I skipped a lot of this thread because it seems to me like some people here are forgetting you're only 15. It's allowed to be 15, you are NOT stupid.
A lot of advice you've been given would be spot-on if you were an adult. It doesn't matter that the advice is right, and that you'll learn to understand the advice in some years. The point for you right now is that you ARE 15, and we can't expect you to have the mind-set of an adult.
Your concerns are normal for your age. Practically all teenagers are worried about being labelled. What friends think is incredibly important at this age, something those of us who are older tend to underrate. I've got a 15-yr-old son, so I get a daily reminder of what it's like.
It sounds to me like you're wondering about asking someone out who appears to have a different lifestyle, and you're uncertain about how that will be received. Doesn't matter that you're so young, and the girl you're interested in is even younger - we've got to remember that your feelings are real to you, even though we know this is just the beginning of a long life of relationships.
This sort of experience is the kind of thing you'll go through now and then. The point is to learn from it. Your values are being challenged, you're wondering what stand to take, and what it says about you. Asking those of us here for opinions is (hopefully only one

) way of testing the moral waters. In the end, you have to rely on your gut.
Short version: Don't feel bad about the way some of the advice here has been worded. A lot of it is good, and you'll understand it more over time. For now - good luck.
Great post - seconded. I'd like to add to it, if you don't mind

, from a different perspective perhaps.
TSE, I've only scrolled through this thread and haven't read into every single detail. It's unbelievable how some people have (over)reacted to the "label" part. And, if you call it love or not, it's irrelevant. You can ask her out, sure, if she says yes, great, and if you start a relationship, you should both discuss what expectations you have from it. If it doesn't work out, fine, it happens to everyone, of all ages.

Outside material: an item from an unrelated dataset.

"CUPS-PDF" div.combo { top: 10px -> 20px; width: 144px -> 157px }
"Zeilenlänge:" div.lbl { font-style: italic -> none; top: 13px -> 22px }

If you do get labeled for going out with her, it makes perfect sense that the people doing that are wrong. In some ways, yes, their way of judging things (labeling) may be similar to yours, but they act on their impulses and have bad intentions, while being fully aware of it. They're obviously either insecure, or just following the majority. Compared to you, they probably think their opinions matter a lot more than they should. Or they just don't care what effect their opinions might have on other people. Maybe they're blindly echoing what everyone's saying these days - emos are laaame </Cartman voice>. And that's all they are - opinions, which you probably don't even share - you don't come across that way, which is why I think some people might have overreacted in this thread. The opinions you hear from people you know don't say anything about you; determining what you are and what you like is your job, and on this subject I'd like to echo what
annk said, follow your gut feeling. I mean, do you really care if she's "kinda" emo? You, personally, after having taken everyone out of the equation? Or would you agree that it's kind of unfair to judge her based on her appearance?

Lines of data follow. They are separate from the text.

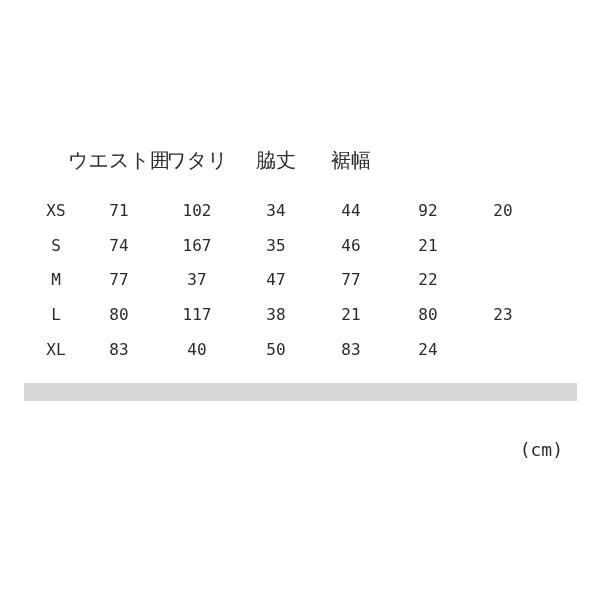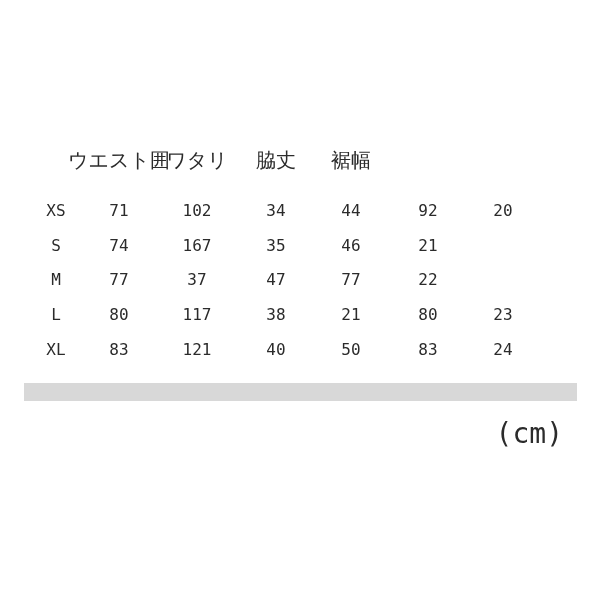"121" div.cell { html: <div>121</div> -> none }
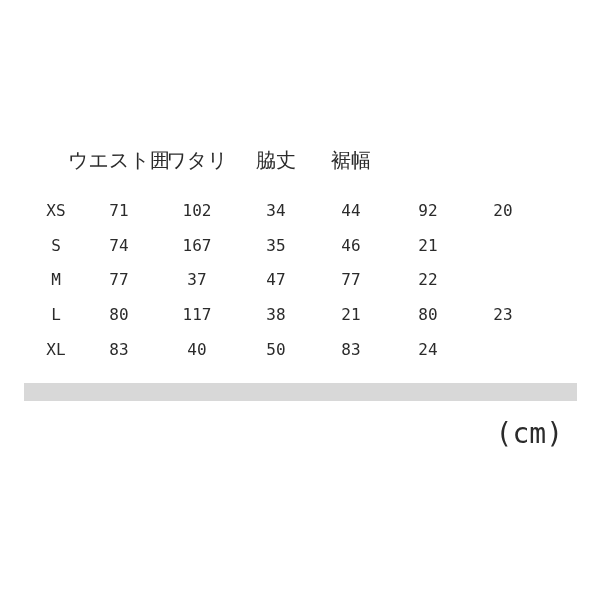"(cm)" .unit-label { font-size: 28px -> 18px; top: 422px -> 438px }
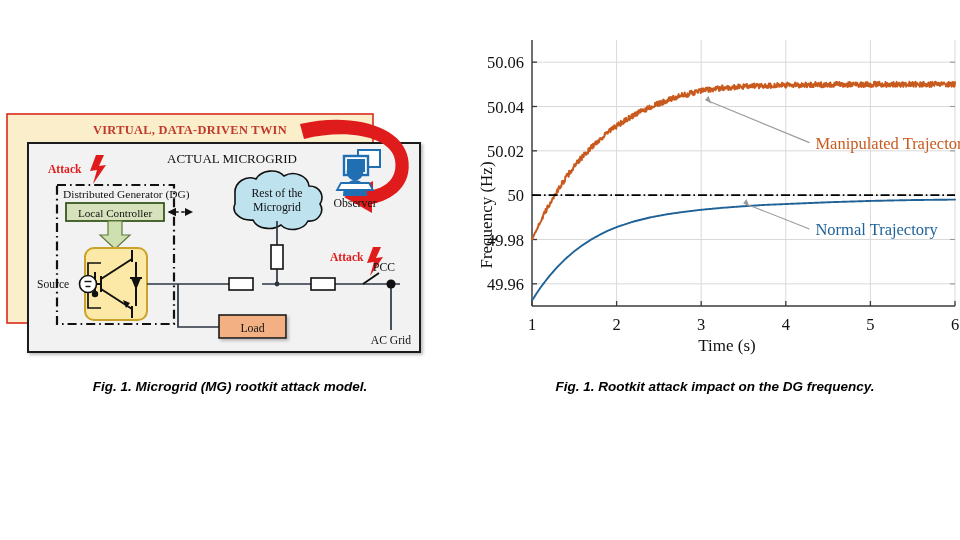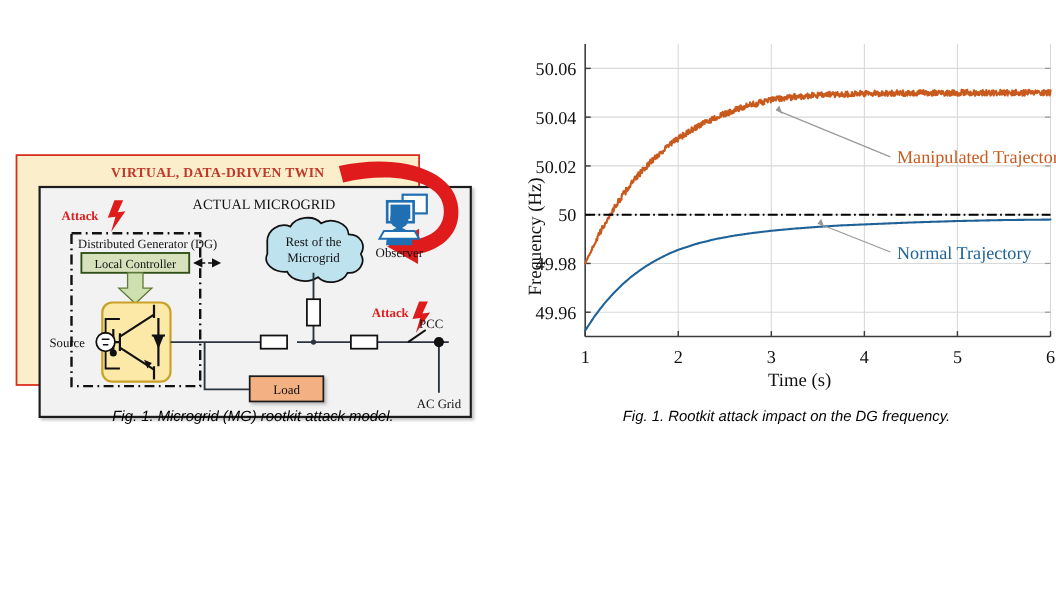"VIRTUAL, DATA-DRIVEN TWIN" #fig1 { left: 8px -> 0; margin-top: 27px -> none }
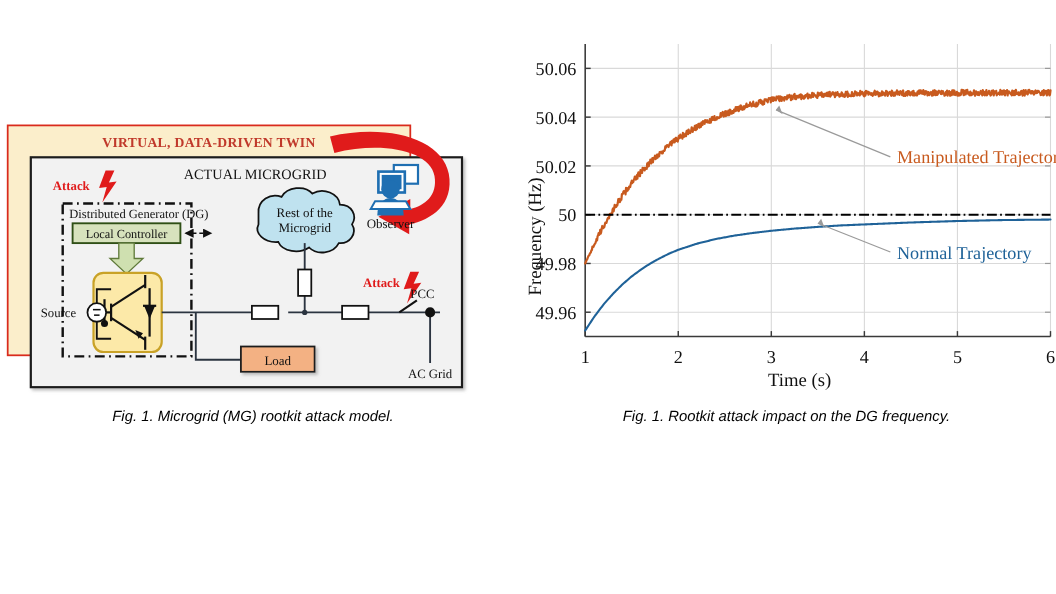"Fig. 1. Microgrid (MG) rootkit" .caption { font-weight: normal -> bold; margin-top: none -> 8px }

If you agree, just walk up to her, it's a question after all. If she says no, fine, there's a variety of reasons why she'd say no. You could always ask her why, maybe
her friends think of
you as the uncool type - see a trend here? See what this kind of thinking does - it creates obstacles, and you end up missing out. But don't worry, at that age, it's appropriate, as far as I'm concerned. On the other hand, if she says yes, make sure you're actually honest to each other, no point in staying in a relationship if you don't actually connect. If it doesn't work out, I don't see the problem in staying friends, if it makes things less complicated.
Either way, if you're not ready, don't feel pressured. If this post added more confusion, it would probably be best to take a step back and wait it out. There's always later.